[Aim of the task]:
Give the lines below again, exactly as they stand, and leave out the images.

[Records to process]:
Segment Open

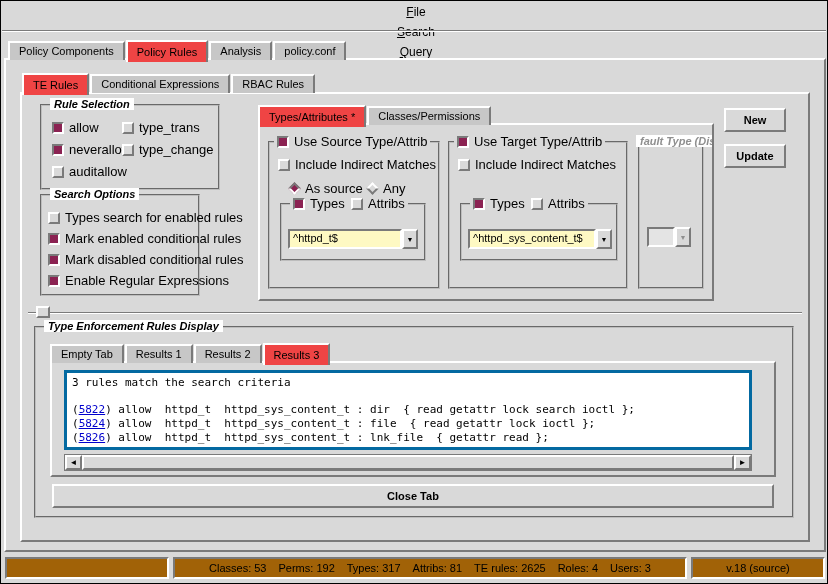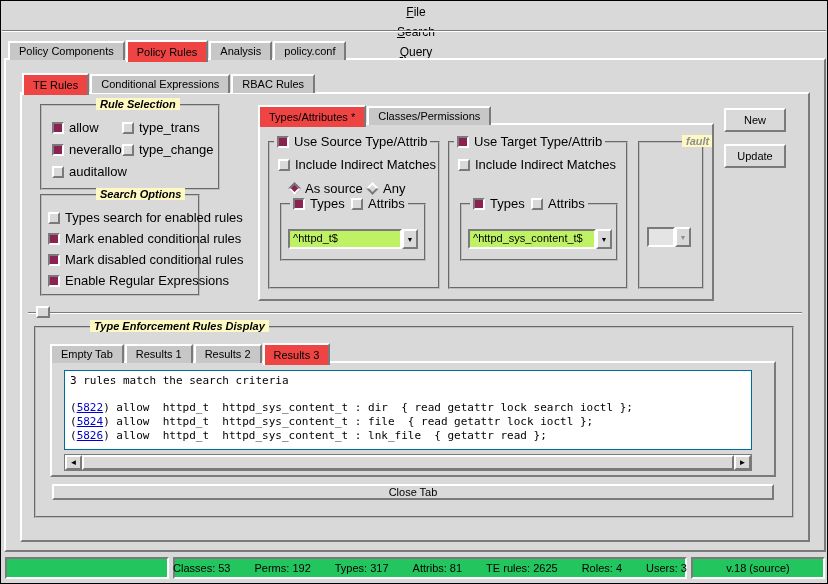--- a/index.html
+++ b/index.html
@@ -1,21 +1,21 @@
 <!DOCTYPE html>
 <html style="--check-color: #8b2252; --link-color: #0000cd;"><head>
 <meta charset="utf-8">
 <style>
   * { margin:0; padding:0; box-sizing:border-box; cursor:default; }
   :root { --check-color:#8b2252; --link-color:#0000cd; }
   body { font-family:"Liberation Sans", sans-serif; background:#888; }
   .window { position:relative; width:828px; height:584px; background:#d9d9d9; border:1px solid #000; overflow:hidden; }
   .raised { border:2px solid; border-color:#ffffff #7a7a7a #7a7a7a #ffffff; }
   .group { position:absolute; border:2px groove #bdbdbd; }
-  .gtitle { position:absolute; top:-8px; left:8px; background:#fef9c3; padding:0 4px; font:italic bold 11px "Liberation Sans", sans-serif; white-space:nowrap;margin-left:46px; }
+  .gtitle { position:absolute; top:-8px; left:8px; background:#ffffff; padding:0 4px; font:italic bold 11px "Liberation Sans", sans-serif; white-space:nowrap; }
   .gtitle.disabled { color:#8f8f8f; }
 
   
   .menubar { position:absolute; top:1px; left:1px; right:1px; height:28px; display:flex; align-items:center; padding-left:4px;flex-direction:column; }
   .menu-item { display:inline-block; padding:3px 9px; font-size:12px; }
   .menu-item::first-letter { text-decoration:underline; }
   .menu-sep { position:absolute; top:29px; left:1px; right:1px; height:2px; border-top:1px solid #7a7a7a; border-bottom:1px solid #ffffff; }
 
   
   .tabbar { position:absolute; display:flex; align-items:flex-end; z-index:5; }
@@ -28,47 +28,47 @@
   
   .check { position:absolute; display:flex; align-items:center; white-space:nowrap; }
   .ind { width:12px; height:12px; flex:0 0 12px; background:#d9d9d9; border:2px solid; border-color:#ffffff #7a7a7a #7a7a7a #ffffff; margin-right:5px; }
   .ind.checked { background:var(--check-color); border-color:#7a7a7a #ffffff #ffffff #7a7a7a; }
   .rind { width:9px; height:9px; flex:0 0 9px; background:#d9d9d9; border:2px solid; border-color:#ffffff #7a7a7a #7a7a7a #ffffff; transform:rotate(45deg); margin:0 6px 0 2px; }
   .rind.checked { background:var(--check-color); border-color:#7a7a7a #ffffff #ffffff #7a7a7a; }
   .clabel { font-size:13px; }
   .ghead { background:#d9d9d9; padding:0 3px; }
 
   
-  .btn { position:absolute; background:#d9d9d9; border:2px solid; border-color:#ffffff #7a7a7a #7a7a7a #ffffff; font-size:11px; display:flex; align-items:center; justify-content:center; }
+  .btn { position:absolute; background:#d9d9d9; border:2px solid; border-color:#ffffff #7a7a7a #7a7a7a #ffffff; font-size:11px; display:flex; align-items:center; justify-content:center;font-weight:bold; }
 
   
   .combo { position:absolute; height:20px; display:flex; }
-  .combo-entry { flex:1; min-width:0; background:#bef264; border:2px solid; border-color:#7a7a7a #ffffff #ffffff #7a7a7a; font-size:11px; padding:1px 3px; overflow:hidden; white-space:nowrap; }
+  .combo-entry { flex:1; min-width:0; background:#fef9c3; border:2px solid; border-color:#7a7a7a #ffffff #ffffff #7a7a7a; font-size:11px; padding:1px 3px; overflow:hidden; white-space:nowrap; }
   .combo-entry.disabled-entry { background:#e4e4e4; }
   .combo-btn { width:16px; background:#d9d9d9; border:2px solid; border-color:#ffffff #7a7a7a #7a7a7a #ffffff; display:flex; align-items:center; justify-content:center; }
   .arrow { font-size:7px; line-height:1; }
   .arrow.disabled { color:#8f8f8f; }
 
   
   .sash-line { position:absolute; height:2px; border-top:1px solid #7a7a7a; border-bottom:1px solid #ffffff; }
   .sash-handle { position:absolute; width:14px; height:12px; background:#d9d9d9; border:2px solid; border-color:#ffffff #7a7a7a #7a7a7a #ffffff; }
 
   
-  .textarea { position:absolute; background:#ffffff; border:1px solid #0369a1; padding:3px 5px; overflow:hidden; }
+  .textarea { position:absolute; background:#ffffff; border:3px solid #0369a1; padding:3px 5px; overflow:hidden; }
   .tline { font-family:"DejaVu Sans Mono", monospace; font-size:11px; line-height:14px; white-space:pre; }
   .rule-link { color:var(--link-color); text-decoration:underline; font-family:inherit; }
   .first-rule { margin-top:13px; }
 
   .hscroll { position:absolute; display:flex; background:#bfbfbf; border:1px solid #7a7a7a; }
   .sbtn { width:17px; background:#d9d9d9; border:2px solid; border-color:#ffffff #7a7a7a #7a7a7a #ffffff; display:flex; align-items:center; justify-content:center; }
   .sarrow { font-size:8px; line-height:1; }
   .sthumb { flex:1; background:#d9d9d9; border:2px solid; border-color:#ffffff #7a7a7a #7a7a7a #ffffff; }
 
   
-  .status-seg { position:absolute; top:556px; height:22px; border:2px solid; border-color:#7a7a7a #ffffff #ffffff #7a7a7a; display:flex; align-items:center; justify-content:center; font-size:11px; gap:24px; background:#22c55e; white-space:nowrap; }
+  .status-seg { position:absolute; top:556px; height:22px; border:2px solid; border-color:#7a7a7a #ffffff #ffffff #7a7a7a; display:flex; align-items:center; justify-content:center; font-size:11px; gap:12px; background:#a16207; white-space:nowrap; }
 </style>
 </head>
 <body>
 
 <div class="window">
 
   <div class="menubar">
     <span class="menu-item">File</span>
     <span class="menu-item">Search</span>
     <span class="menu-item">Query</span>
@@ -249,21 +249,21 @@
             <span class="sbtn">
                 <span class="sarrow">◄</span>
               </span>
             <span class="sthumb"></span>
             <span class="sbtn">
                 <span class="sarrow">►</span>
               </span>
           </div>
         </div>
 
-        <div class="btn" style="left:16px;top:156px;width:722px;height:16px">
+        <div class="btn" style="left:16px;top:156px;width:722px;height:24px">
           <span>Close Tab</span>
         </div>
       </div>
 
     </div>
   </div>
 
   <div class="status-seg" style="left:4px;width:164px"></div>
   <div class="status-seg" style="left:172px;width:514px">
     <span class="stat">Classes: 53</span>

Segment Closed

[Result]:
--- a/index.html
+++ b/index.html
@@ -1,21 +1,21 @@
 <!DOCTYPE html>
 <html style="--check-color: #8b2252; --link-color: #0000cd;"><head>
 <meta charset="utf-8">
 <style>
   * { margin:0; padding:0; box-sizing:border-box; cursor:default; }
   :root { --check-color:#8b2252; --link-color:#0000cd; }
   body { font-family:"Liberation Sans", sans-serif; background:#888; }
   .window { position:relative; width:828px; height:584px; background:#d9d9d9; border:1px solid #000; overflow:hidden; }
   .raised { border:2px solid; border-color:#ffffff #7a7a7a #7a7a7a #ffffff; }
   .group { position:absolute; border:2px groove #bdbdbd; }
-  .gtitle { position:absolute; top:-8px; left:8px; background:#fef9c3; padding:0 4px; font:italic bold 11px "Liberation Sans", sans-serif; white-space:nowrap;margin-left:46px; }
+  .gtitle { position:absolute; top:-8px; left:8px; background:#ffffff; padding:0 4px; font:italic bold 11px "Liberation Sans", sans-serif; white-space:nowrap; }
   .gtitle.disabled { color:#8f8f8f; }
 
   
   .menubar { position:absolute; top:1px; left:1px; right:1px; height:28px; display:flex; align-items:center; padding-left:4px;flex-direction:column; }
   .menu-item { display:inline-block; padding:3px 9px; font-size:12px; }
   .menu-item::first-letter { text-decoration:underline; }
   .menu-sep { position:absolute; top:29px; left:1px; right:1px; height:2px; border-top:1px solid #7a7a7a; border-bottom:1px solid #ffffff; }
 
   
   .tabbar { position:absolute; display:flex; align-items:flex-end; z-index:5; }
@@ -28,47 +28,47 @@
   
   .check { position:absolute; display:flex; align-items:center; white-space:nowrap; }
   .ind { width:12px; height:12px; flex:0 0 12px; background:#d9d9d9; border:2px solid; border-color:#ffffff #7a7a7a #7a7a7a #ffffff; margin-right:5px; }
   .ind.checked { background:var(--check-color); border-color:#7a7a7a #ffffff #ffffff #7a7a7a; }
   .rind { width:9px; height:9px; flex:0 0 9px; background:#d9d9d9; border:2px solid; border-color:#ffffff #7a7a7a #7a7a7a #ffffff; transform:rotate(45deg); margin:0 6px 0 2px; }
   .rind.checked { background:var(--check-color); border-color:#7a7a7a #ffffff #ffffff #7a7a7a; }
   .clabel { font-size:13px; }
   .ghead { background:#d9d9d9; padding:0 3px; }
 
   
-  .btn { position:absolute; background:#d9d9d9; border:2px solid; border-color:#ffffff #7a7a7a #7a7a7a #ffffff; font-size:11px; display:flex; align-items:center; justify-content:center; }
+  .btn { position:absolute; background:#d9d9d9; border:2px solid; border-color:#ffffff #7a7a7a #7a7a7a #ffffff; font-size:11px; display:flex; align-items:center; justify-content:center;font-weight:bold; }
 
   
   .combo { position:absolute; height:20px; display:flex; }
-  .combo-entry { flex:1; min-width:0; background:#bef264; border:2px solid; border-color:#7a7a7a #ffffff #ffffff #7a7a7a; font-size:11px; padding:1px 3px; overflow:hidden; white-space:nowrap; }
+  .combo-entry { flex:1; min-width:0; background:#fef9c3; border:2px solid; border-color:#7a7a7a #ffffff #ffffff #7a7a7a; font-size:11px; padding:1px 3px; overflow:hidden; white-space:nowrap; }
   .combo-entry.disabled-entry { background:#e4e4e4; }
   .combo-btn { width:16px; background:#d9d9d9; border:2px solid; border-color:#ffffff #7a7a7a #7a7a7a #ffffff; display:flex; align-items:center; justify-content:center; }
   .arrow { font-size:7px; line-height:1; }
   .arrow.disabled { color:#8f8f8f; }
 
   
   .sash-line { position:absolute; height:2px; border-top:1px solid #7a7a7a; border-bottom:1px solid #ffffff; }
   .sash-handle { position:absolute; width:14px; height:12px; background:#d9d9d9; border:2px solid; border-color:#ffffff #7a7a7a #7a7a7a #ffffff; }
 
   
-  .textarea { position:absolute; background:#ffffff; border:1px solid #0369a1; padding:3px 5px; overflow:hidden; }
+  .textarea { position:absolute; background:#ffffff; border:3px solid #0369a1; padding:3px 5px; overflow:hidden; }
   .tline { font-family:"DejaVu Sans Mono", monospace; font-size:11px; line-height:14px; white-space:pre; }
   .rule-link { color:var(--link-color); text-decoration:underline; font-family:inherit; }
   .first-rule { margin-top:13px; }
 
   .hscroll { position:absolute; display:flex; background:#bfbfbf; border:1px solid #7a7a7a; }
   .sbtn { width:17px; background:#d9d9d9; border:2px solid; border-color:#ffffff #7a7a7a #7a7a7a #ffffff; display:flex; align-items:center; justify-content:center; }
   .sarrow { font-size:8px; line-height:1; }
   .sthumb { flex:1; background:#d9d9d9; border:2px solid; border-color:#ffffff #7a7a7a #7a7a7a #ffffff; }
 
   
-  .status-seg { position:absolute; top:556px; height:22px; border:2px solid; border-color:#7a7a7a #ffffff #ffffff #7a7a7a; display:flex; align-items:center; justify-content:center; font-size:11px; gap:24px; background:#22c55e; white-space:nowrap; }
+  .status-seg { position:absolute; top:556px; height:22px; border:2px solid; border-color:#7a7a7a #ffffff #ffffff #7a7a7a; display:flex; align-items:center; justify-content:center; font-size:11px; gap:12px; background:#a16207; white-space:nowrap; }
 </style>
 </head>
 <body>
 
 <div class="window">
 
   <div class="menubar">
     <span class="menu-item">File</span>
     <span class="menu-item">Search</span>
     <span class="menu-item">Query</span>
@@ -249,21 +249,21 @@
             <span class="sbtn">
                 <span class="sarrow">◄</span>
               </span>
             <span class="sthumb"></span>
             <span class="sbtn">
                 <span class="sarrow">►</span>
               </span>
           </div>
         </div>
 
-        <div class="btn" style="left:16px;top:156px;width:722px;height:16px">
+        <div class="btn" style="left:16px;top:156px;width:722px;height:24px">
           <span>Close Tab</span>
         </div>
       </div>
 
     </div>
   </div>
 
   <div class="status-seg" style="left:4px;width:164px"></div>
   <div class="status-seg" style="left:172px;width:514px">
     <span class="stat">Classes: 53</span>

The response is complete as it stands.